14.5.3. Why does bp-analyze say "Program 'R' not found. Some mixing graphs will not be generated"?
14.5.4. Why is bp-analyze stopping early, or failing to generate some files?

14.5.1.

Why does bp-analyze say "Program 'draw-tree' not found. Tree pictures will not be generated"?

The program draw-tree was not distributed on this platform (Windows, Mac). This is not a fatal error message, it just means that a pretty picture of the tree will not be generated automatically. You can still view the tree with FigTree, for example.

14.5.2.

Why does bp-analyze say "Program 'gnuplot' not found. Trace plots will not be generated"?

This is because you have not installed gnuplot. This is not a fatal error message, it just means that pictures of partition support, and SRQ plots will not be generated automatically.

14.5.3.

Why does bp-analyze say "Program 'R' not found. Some mixing graphs will not be generated"?

This is because you have not installed R. This is not a fatal error message, it just means that a plot showing differences in clade probabilities between runs will not be generated.

14.5.4.

Why is bp-analyze stopping early, or failing to generate some files?
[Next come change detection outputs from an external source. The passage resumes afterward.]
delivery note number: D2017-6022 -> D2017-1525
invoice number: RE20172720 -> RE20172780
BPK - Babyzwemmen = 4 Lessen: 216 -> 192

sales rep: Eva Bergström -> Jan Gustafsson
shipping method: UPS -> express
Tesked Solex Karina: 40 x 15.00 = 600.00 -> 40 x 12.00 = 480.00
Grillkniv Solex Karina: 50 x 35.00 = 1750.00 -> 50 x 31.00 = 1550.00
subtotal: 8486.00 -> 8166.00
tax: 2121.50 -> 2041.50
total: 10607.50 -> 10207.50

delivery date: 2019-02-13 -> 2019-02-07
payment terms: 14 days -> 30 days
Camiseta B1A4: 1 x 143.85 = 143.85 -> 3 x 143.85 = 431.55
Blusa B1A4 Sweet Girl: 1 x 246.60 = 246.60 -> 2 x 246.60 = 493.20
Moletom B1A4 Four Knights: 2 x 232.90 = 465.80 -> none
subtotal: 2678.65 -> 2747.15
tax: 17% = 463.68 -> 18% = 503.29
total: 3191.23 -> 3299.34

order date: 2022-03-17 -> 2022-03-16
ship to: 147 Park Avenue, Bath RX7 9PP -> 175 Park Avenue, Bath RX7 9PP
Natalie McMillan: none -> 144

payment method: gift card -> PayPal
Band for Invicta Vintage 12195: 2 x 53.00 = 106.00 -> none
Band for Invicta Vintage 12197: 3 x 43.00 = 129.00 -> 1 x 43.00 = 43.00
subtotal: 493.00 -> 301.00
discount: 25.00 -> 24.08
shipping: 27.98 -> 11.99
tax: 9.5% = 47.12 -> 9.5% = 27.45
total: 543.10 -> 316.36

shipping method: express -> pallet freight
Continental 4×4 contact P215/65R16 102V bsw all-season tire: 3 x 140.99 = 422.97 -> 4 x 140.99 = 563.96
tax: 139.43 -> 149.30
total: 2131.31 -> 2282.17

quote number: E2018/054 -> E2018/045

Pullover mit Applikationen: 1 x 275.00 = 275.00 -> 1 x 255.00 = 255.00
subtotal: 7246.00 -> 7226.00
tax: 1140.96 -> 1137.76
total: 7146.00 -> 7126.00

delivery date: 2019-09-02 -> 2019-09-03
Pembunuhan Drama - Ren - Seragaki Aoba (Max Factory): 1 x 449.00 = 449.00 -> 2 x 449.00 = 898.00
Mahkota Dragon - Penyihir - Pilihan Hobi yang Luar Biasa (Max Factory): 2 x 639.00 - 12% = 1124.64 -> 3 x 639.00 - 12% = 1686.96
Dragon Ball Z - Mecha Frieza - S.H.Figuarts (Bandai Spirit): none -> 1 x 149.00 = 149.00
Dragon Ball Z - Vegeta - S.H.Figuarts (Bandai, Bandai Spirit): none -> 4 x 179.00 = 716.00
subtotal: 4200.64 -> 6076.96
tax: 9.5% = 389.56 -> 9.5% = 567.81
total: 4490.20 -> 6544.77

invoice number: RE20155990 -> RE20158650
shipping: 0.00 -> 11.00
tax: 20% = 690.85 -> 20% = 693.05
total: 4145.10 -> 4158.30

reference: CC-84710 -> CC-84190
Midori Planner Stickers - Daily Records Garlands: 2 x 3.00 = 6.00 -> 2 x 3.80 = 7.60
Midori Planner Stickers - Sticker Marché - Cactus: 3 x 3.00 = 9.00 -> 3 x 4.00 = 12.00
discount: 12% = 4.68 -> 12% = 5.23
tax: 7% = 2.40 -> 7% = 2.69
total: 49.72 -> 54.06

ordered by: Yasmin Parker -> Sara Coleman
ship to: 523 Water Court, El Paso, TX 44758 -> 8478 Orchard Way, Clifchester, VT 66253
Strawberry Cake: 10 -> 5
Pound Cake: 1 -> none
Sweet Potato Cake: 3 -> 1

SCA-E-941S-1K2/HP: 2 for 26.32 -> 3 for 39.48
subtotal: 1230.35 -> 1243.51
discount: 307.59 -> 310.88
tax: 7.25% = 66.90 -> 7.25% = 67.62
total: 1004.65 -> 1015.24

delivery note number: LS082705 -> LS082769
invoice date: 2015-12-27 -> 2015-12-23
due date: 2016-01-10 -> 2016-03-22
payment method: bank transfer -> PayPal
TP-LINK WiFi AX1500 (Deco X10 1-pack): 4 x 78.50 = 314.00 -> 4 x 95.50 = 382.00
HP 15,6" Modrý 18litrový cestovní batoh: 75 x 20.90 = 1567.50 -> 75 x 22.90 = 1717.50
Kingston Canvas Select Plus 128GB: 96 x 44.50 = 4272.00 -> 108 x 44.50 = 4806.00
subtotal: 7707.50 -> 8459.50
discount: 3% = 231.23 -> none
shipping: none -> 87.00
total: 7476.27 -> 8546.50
Look in the file Results/commands.log. This should contain the specific tool commands that were run, along with error message from these commands. Identify the first tool command that fails, and read the error message.

14.6. Interpreting the results.

14.6.1. How do I compute the clade support?
14.6.2. How do I compute the split/bi-partition support?

14.6.1.

How do I compute the clade support?

Actually, BAli-Phy uses unrooted trees, so it only estimates bi-partition support. A bi-partition is a division of taxa into two groups, but it does not specify which group contains the root.

14.6.2.

How do I compute the split/bi-partition support?

After you analyze the output (Section 4.2, “Posterior summaries”), the partition support is indicated in Results/consensus and in Results/c50.PP.tree.

14.7. How do I...

14.7.1. How do I concatenate alignments?
14.7.2. How do I select columns from an alignment?

14.7.1.

How do I concatenate alignments?

% alignment-cat filename1.fasta filename2.fasta > result.fasta

The alignments must have the same sequence names, but the names need not be in the same order.

14.7.2.

How do I select columns from an alignment?

You can select columns for analysis by specifying a range:

% bali-phy sequences.fasta:1-200,401-600 sequences.fasta:201-400

You can create a new alignment from selected columns using alignment-cat:

% alignment-cat -c1-10,50-100,600- filename.fasta > result.fasta

The resulting alignment will contain the selected columns in the order you specified.